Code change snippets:
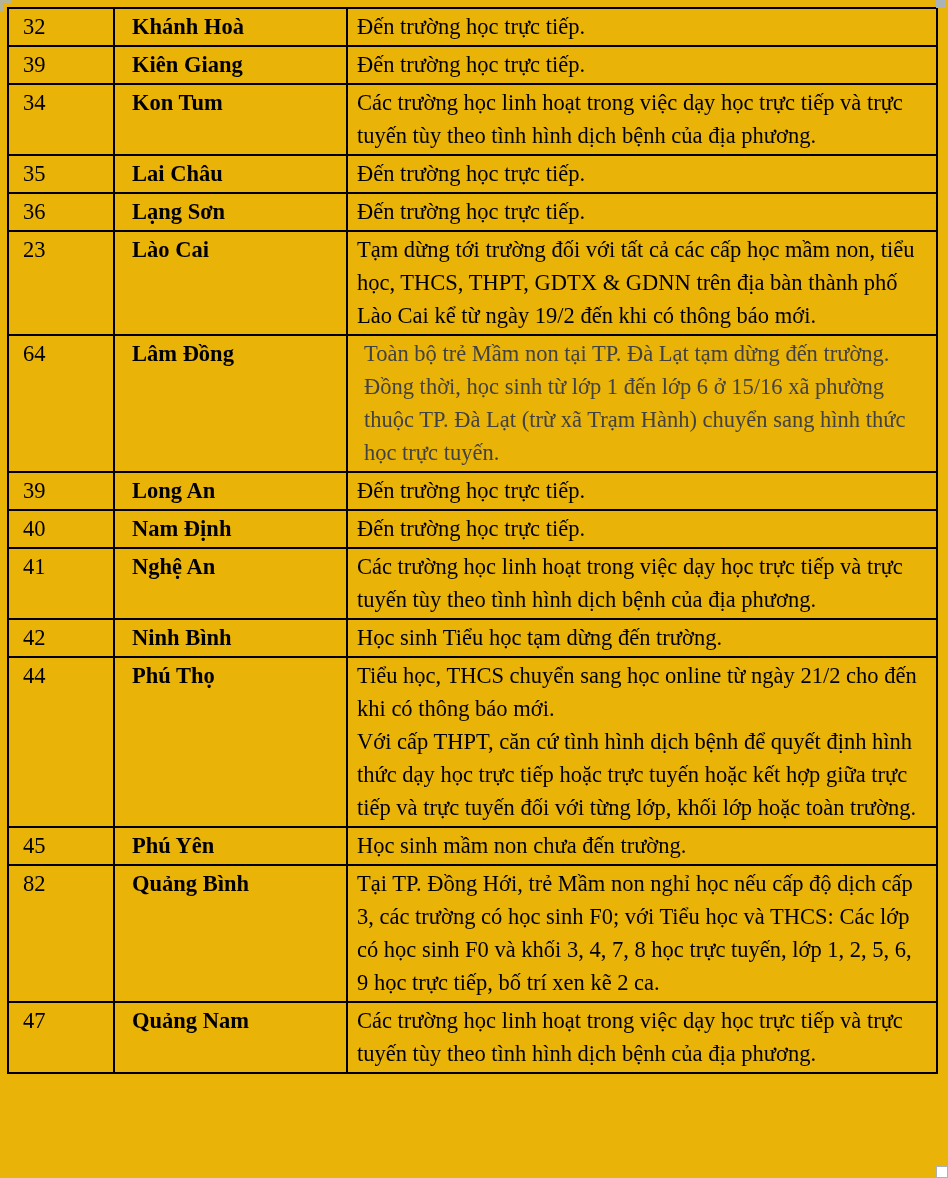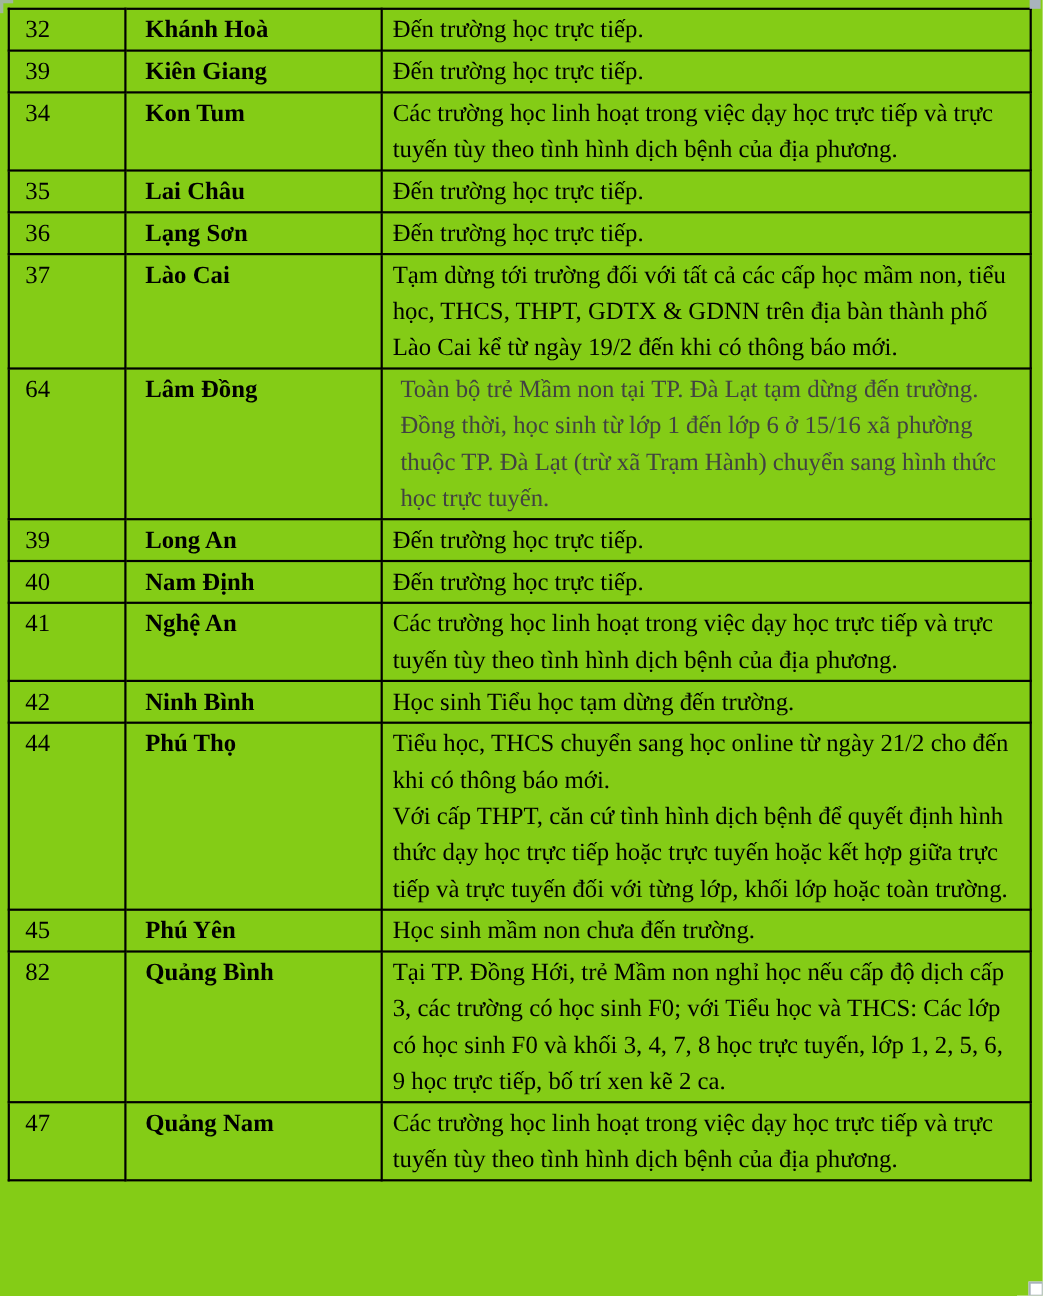--- a/index.html
+++ b/index.html
@@ -11,7 +11,7 @@
     position: relative;
     width: 948px;
     height: 1178px;
-    background: #84cc16;
+    background: #eab308;
     overflow: hidden;
     font-family: "Liberation Serif", serif;
     color: #000000;

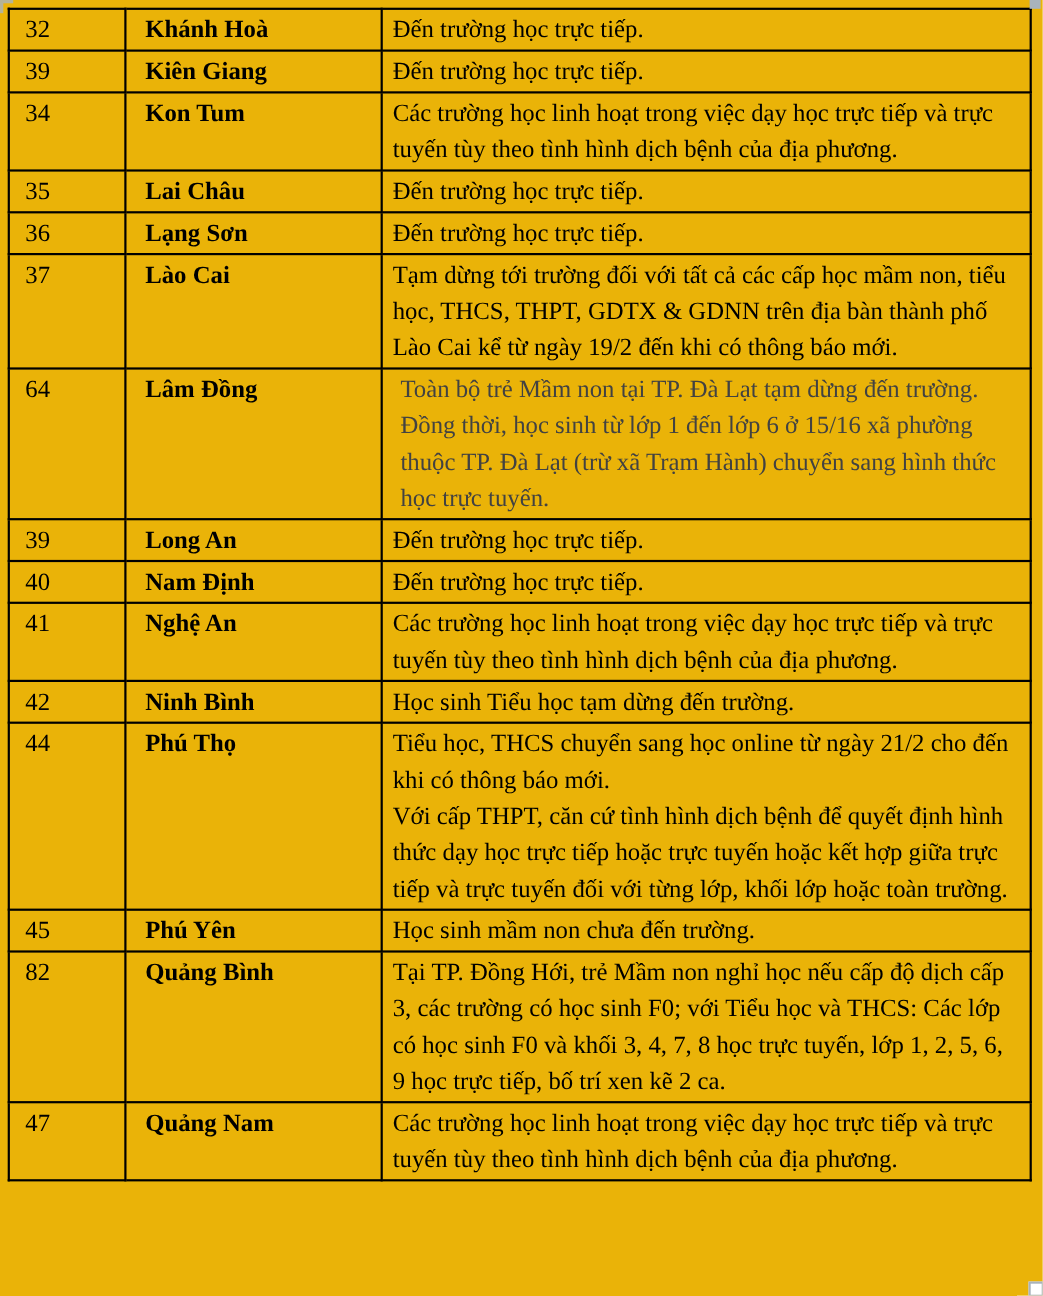--- a/index.html
+++ b/index.html
@@ -122,7 +122,7 @@
     </tr>
 
     <tr>
-      <td class="c-no"><span>37</span></td>
+      <td class="c-no"><span>23</span></td>
       <td class="c-prov"><span>Lào Cai</span></td>
       <td class="c-desc"><span>Tạm dừng tới trường đối với tất cả các cấp học mầm non, tiểu học, THCS, THPT, GDTX &amp; GDNN trên địa bàn thành phố Lào Cai kể từ ngày 19/2 đến khi có thông báo mới.</span></td>
     </tr>

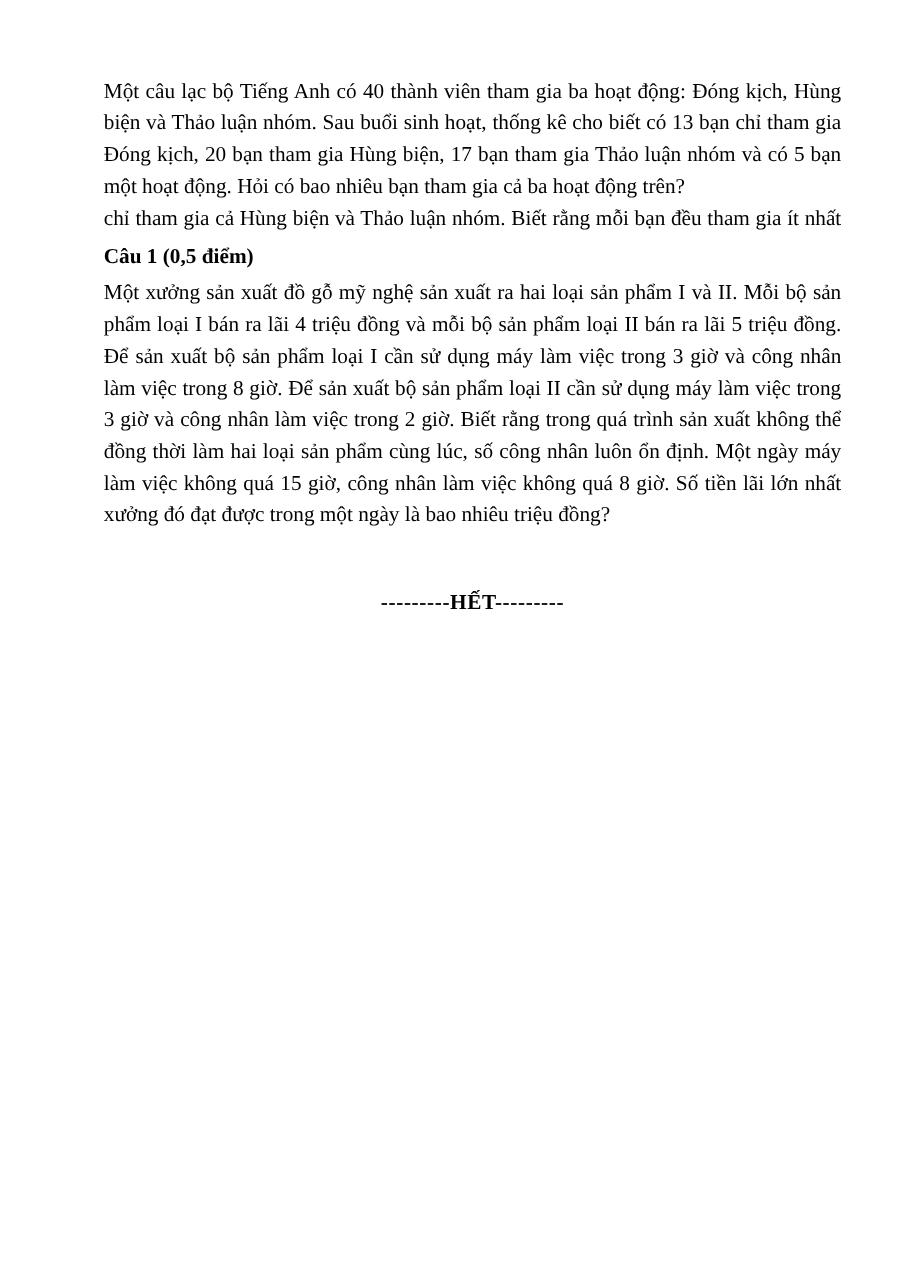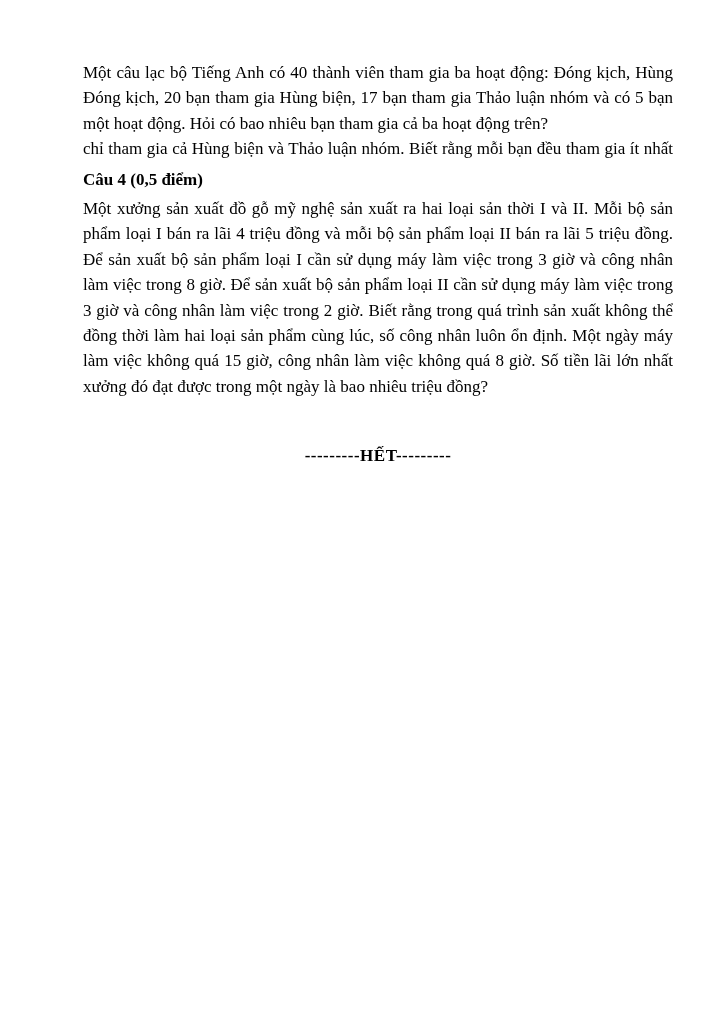--- a/index.html
+++ b/index.html
@@ -67,6 +67,7 @@
 
     <p class="para">
       <span class="line" style="display:block">Một câu lạc bộ Tiếng Anh có 40 thành viên tham gia ba hoạt động: Đóng kịch, Hùng</span>
+      <span class="line" style="display:block">biện và Thảo luận nhóm. Sau buổi sinh hoạt, thống kê cho biết có 13 bạn chỉ tham gia</span>
       <span class="line" style="display:block">Đóng kịch, 20 bạn tham gia Hùng biện, 17 bạn tham gia Thảo luận nhóm và có 5 bạn</span>
       <span class="line last" style="display:block">một hoạt động. Hỏi có bao nhiêu bạn tham gia cả ba hoạt động trên?</span>
       <span class="line" style="display:block">chỉ tham gia cả Hùng biện và Thảo luận nhóm. Biết rằng mỗi bạn đều tham gia ít nhất</span>

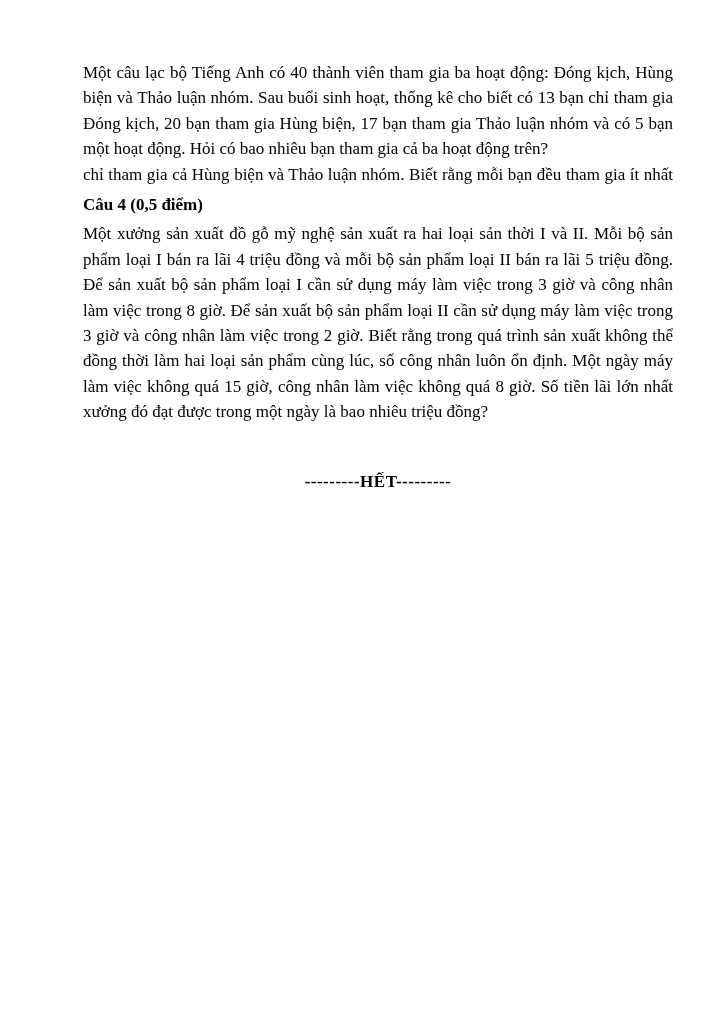--- a/index.html
+++ b/index.html
@@ -73,7 +73,7 @@
       <span class="line" style="display:block">chỉ tham gia cả Hùng biện và Thảo luận nhóm. Biết rằng mỗi bạn đều tham gia ít nhất</span>
     </p>
 
-    <div class="heading">Câu 4 (0,5 điểm)</div>
+    <div class="heading">Câu 1 (0,5 điểm)</div>
 
     <p class="para">
       <span class="line" style="display:block">Một xưởng sản xuất đồ gỗ mỹ nghệ sản xuất ra hai loại sản thời I và II. Mỗi bộ sản</span>

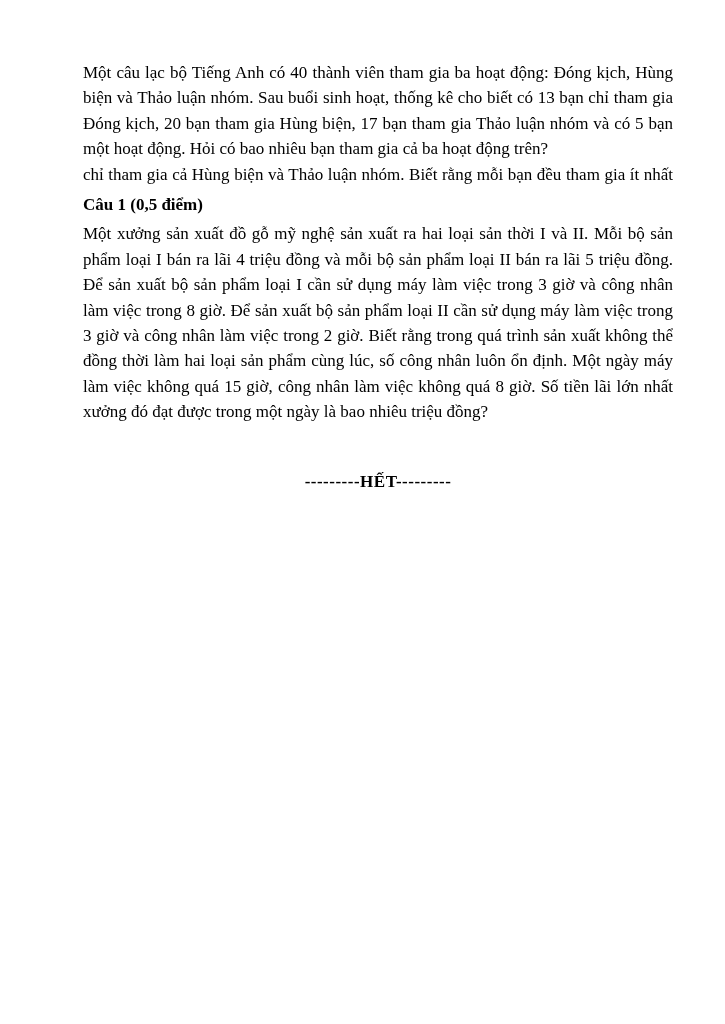--- a/index.html
+++ b/index.html
@@ -76,7 +76,7 @@
     <div class="heading">Câu 1 (0,5 điểm)</div>
 
     <p class="para">
-      <span class="line" style="display:block">Một xưởng sản xuất đồ gỗ mỹ nghệ sản xuất ra hai loại sản thời I và II. Mỗi bộ sản</span>
+      <span class="line" style="display:block">Một xưởng sản xuất đồ gỗ mỹ nghệ sản xuất ra hai loại sản phẩm I và II. Mỗi bộ sản</span>
       <span class="line" style="display:block">phẩm loại I bán ra lãi 4 triệu đồng và mỗi bộ sản phẩm loại II bán ra lãi 5 triệu đồng.</span>
       <span class="line" style="display:block">Để sản xuất bộ sản phẩm loại I cần sử dụng máy làm việc trong 3 giờ và công nhân</span>
       <span class="line" style="display:block">làm việc trong 8 giờ. Để sản xuất bộ sản phẩm loại II cần sử dụng máy làm việc trong</span>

• **WHAT TO DO**:
Find every line of the data that includes the string "việc". Copy each of those lines.

• **TASK ANSWER**:
       <span class="line" style="display:block">Để sản xuất bộ sản phẩm loại I cần sử dụng máy làm việc trong 3 giờ và công nhân</span>
       <span class="line" style="display:block">làm việc trong 8 giờ. Để sản xuất bộ sản phẩm loại II cần sử dụng máy làm việc trong</span>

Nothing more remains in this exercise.